==== ENTRIES SHOWN ====

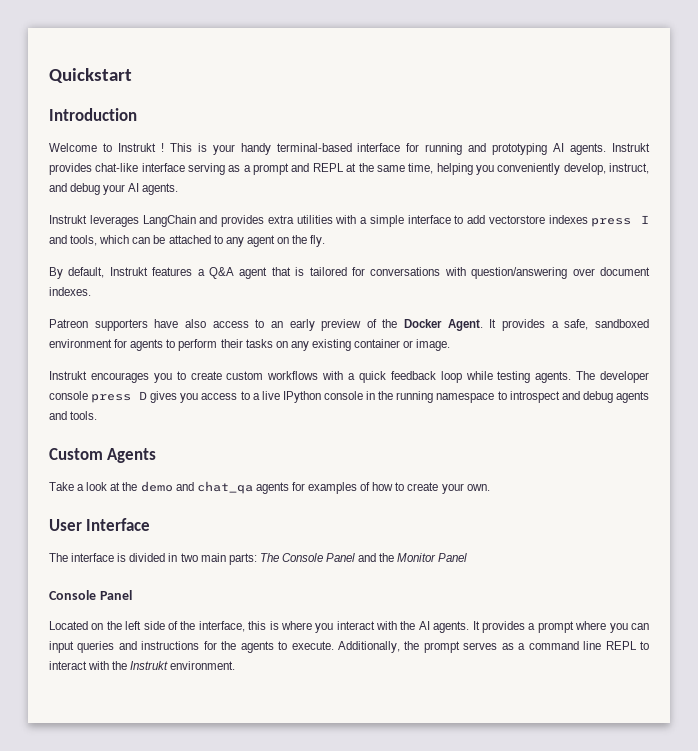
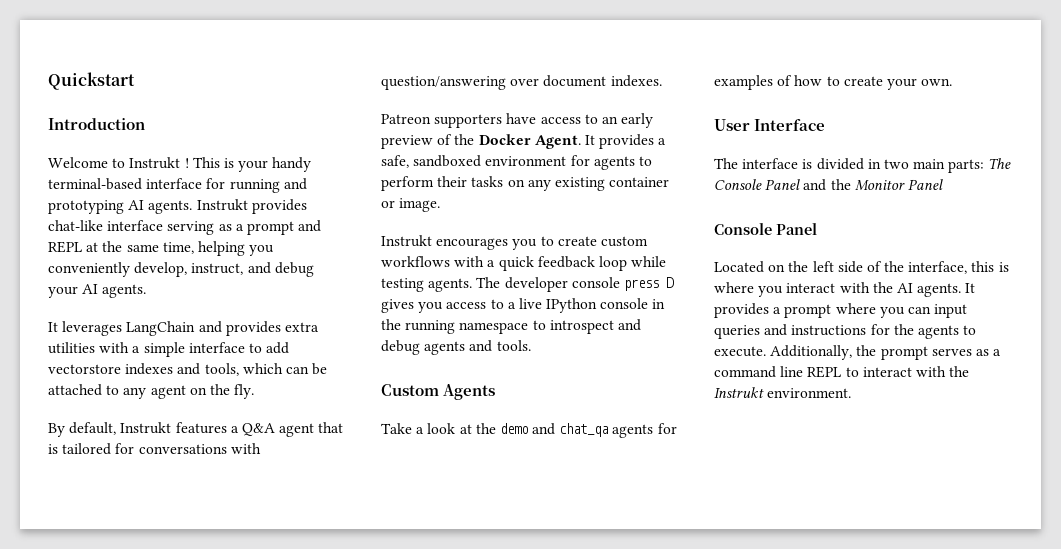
- Instrukt leverages LangChain and provides extra utilities with a simple interface to add vectorstore indexes press I and tools, which can be attached to any agent on the fly.
+ It leverages LangChain and provides extra utilities with a simple interface to add vectorstore indexes and tools, which can be attached to any agent on the fly.
- Patreon supporters have also access to an early preview of the Docker Agent.
+ Patreon supporters have access to an early preview of the Docker Agent.

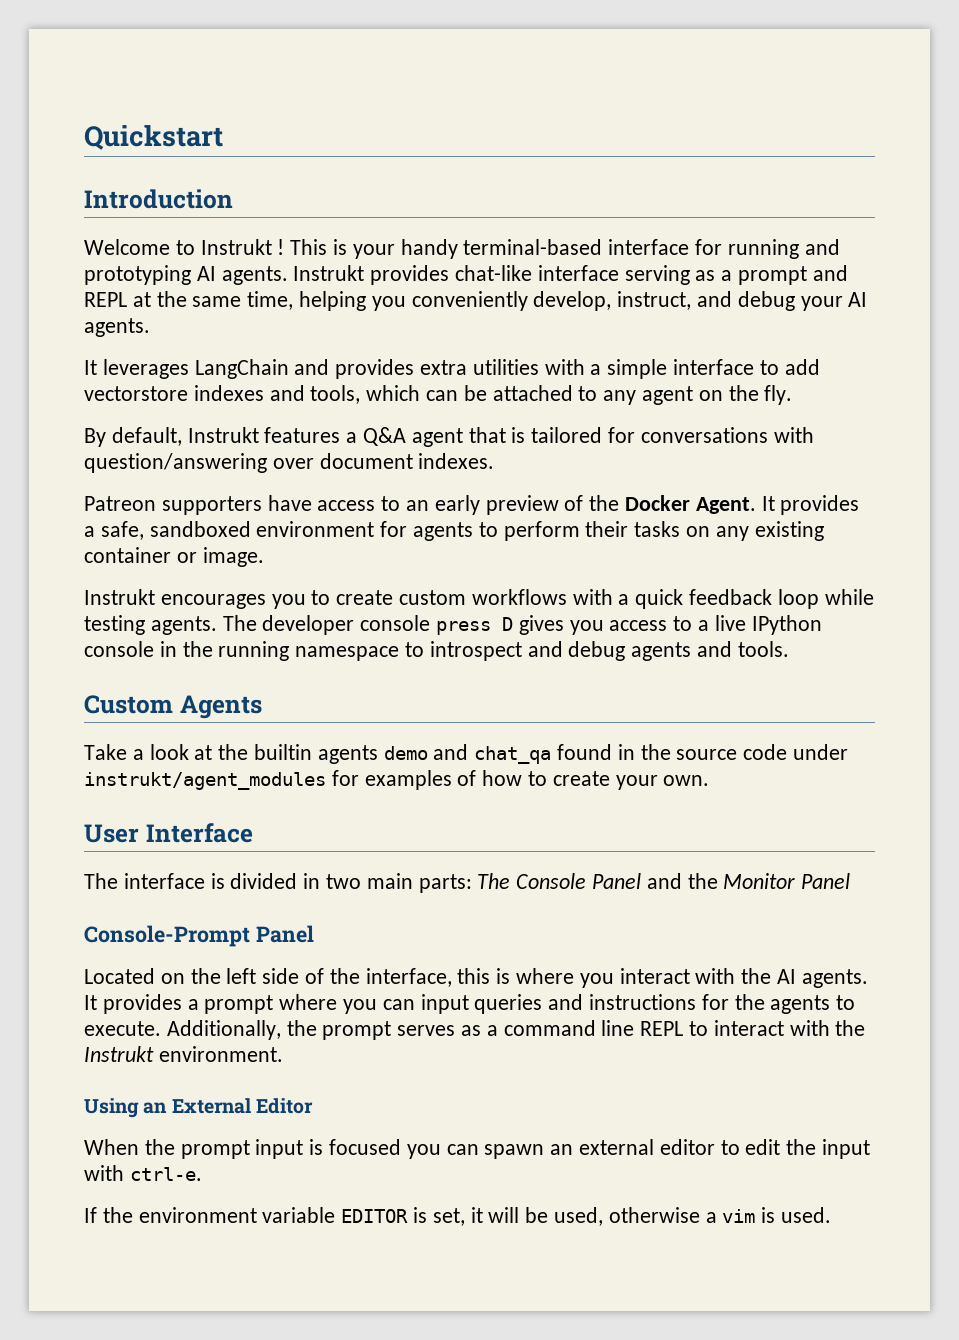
- Take a look at the demo and chat_qa agents for examples of how to create your own.
+ Take a look at the builtin agents demo and chat_qa found in the source code under instrukt/agent_modules for examples of how to create your own.
  The interface is divided in two main parts: The Console Panel and the Monitor Panel
- Console Panel
+ Console-Prompt Panel
+ Using an External Editor
+ When the prompt input is focused you can spawn an external editor to edit the input with ctrl-e.
+ If the environment variable EDITOR is set, it will be used, otherwise a vim is used.

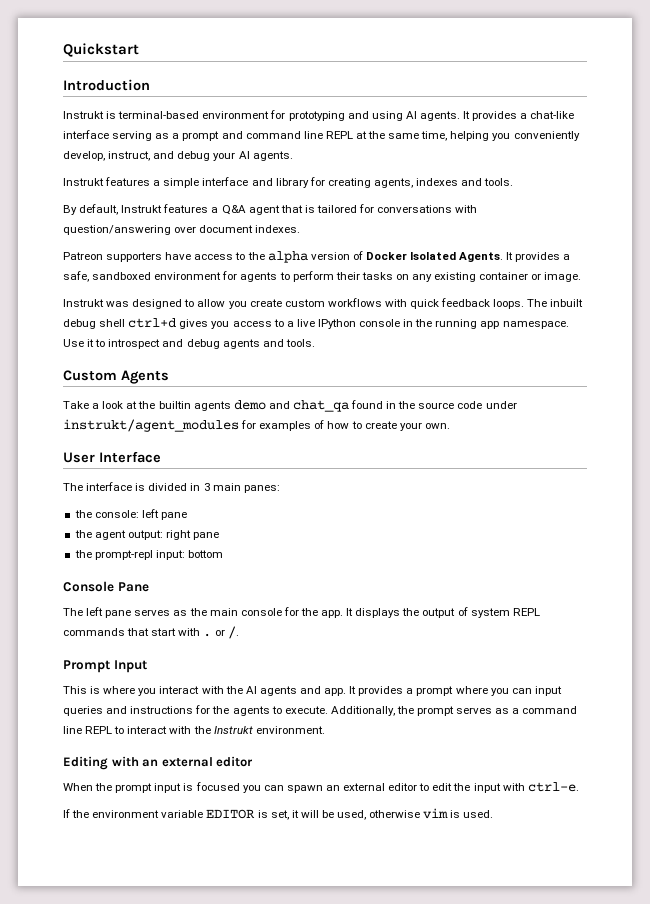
- Welcome to Instrukt ! This is your handy terminal-based interface for running and prototyping AI agents. Instrukt provides chat-like interface serving as a prompt and REPL at the same time, helping you conveniently develop, instruct, and debug your AI agents.
+ Instrukt is terminal-based environment for prototyping and using AI agents. It provides a chat-like interface serving as a prompt and command line REPL at the same time, helping you conveniently develop, instruct, and debug your AI agents.
- It leverages LangChain and provides extra utilities with a simple interface to add vectorstore indexes and tools, which can be attached to any agent on the fly.
+ Instrukt features a simple interface and library for creating agents, indexes and tools.
- Patreon supporters have access to an early preview of the Docker Agent.
+ Patreon supporters have access to the alpha version of Docker Isolated Agents.
- Instrukt encourages you to create custom workflows with a quick feedback loop while testing agents. The developer console press D gives you access to a live IPython console in the running namespace to introspect and debug agents and tools.
+ Instrukt was designed to allow you create custom workflows with quick feedback loops. The inbuilt debug shell ctrl+d gives you access to a live IPython console in the running app namespace. Use it to introspect and debug agents and tools.
- The interface is divided in two main parts: The Console Panel and the Monitor Panel
- Console-Prompt Panel
- Located on the left side of the interface, this is where you interact with the AI agents.
+ The interface is divided in 3 main panes:
+ the console: left pane
+ the agent output: right pane
+ the prompt-repl input: bottom
+ Console Pane
+ The left pane serves as the main console for the app. It displays the output of system REPL commands that start with . or /.
+ Prompt Input
+ This is where you interact with the AI agents and app.
- Using an External Editor
+ Editing with an external editor
- If the environment variable EDITOR is set, it will be used, otherwise a vim is used.
+ If the environment variable EDITOR is set, it will be used, otherwise vim is used.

====

ACTION ITEM:
Write the listing above out again exactly, dropping each image.

EXERCISE OUTPUT:
- Instrukt leverages LangChain and provides extra utilities with a simple interface to add vectorstore indexes press I and tools, which can be attached to any agent on the fly.
+ It leverages LangChain and provides extra utilities with a simple interface to add vectorstore indexes and tools, which can be attached to any agent on the fly.
- Patreon supporters have also access to an early preview of the Docker Agent.
+ Patreon supporters have access to an early preview of the Docker Agent.

- Take a look at the demo and chat_qa agents for examples of how to create your own.
+ Take a look at the builtin agents demo and chat_qa found in the source code under instrukt/agent_modules for examples of how to create your own.
  The interface is divided in two main parts: The Console Panel and the Monitor Panel
- Console Panel
+ Console-Prompt Panel
+ Using an External Editor
+ When the prompt input is focused you can spawn an external editor to edit the input with ctrl-e.
+ If the environment variable EDITOR is set, it will be used, otherwise a vim is used.

- Welcome to Instrukt ! This is your handy terminal-based interface for running and prototyping AI agents. Instrukt provides chat-like interface serving as a prompt and REPL at the same time, helping you conveniently develop, instruct, and debug your AI agents.
+ Instrukt is terminal-based environment for prototyping and using AI agents. It provides a chat-like interface serving as a prompt and command line REPL at the same time, helping you conveniently develop, instruct, and debug your AI agents.
- It leverages LangChain and provides extra utilities with a simple interface to add vectorstore indexes and tools, which can be attached to any agent on the fly.
+ Instrukt features a simple interface and library for creating agents, indexes and tools.
- Patreon supporters have access to an early preview of the Docker Agent.
+ Patreon supporters have access to the alpha version of Docker Isolated Agents.
- Instrukt encourages you to create custom workflows with a quick feedback loop while testing agents. The developer console press D gives you access to a live IPython console in the running namespace to introspect and debug agents and tools.
+ Instrukt was designed to allow you create custom workflows with quick feedback loops. The inbuilt debug shell ctrl+d gives you access to a live IPython console in the running app namespace. Use it to introspect and debug agents and tools.
- The interface is divided in two main parts: The Console Panel and the Monitor Panel
- Console-Prompt Panel
- Located on the left side of the interface, this is where you interact with the AI agents.
+ The interface is divided in 3 main panes:
+ the console: left pane
+ the agent output: right pane
+ the prompt-repl input: bottom
+ Console Pane
+ The left pane serves as the main console for the app. It displays the output of system REPL commands that start with . or /.
+ Prompt Input
+ This is where you interact with the AI agents and app.
- Using an External Editor
+ Editing with an external editor
- If the environment variable EDITOR is set, it will be used, otherwise a vim is used.
+ If the environment variable EDITOR is set, it will be used, otherwise vim is used.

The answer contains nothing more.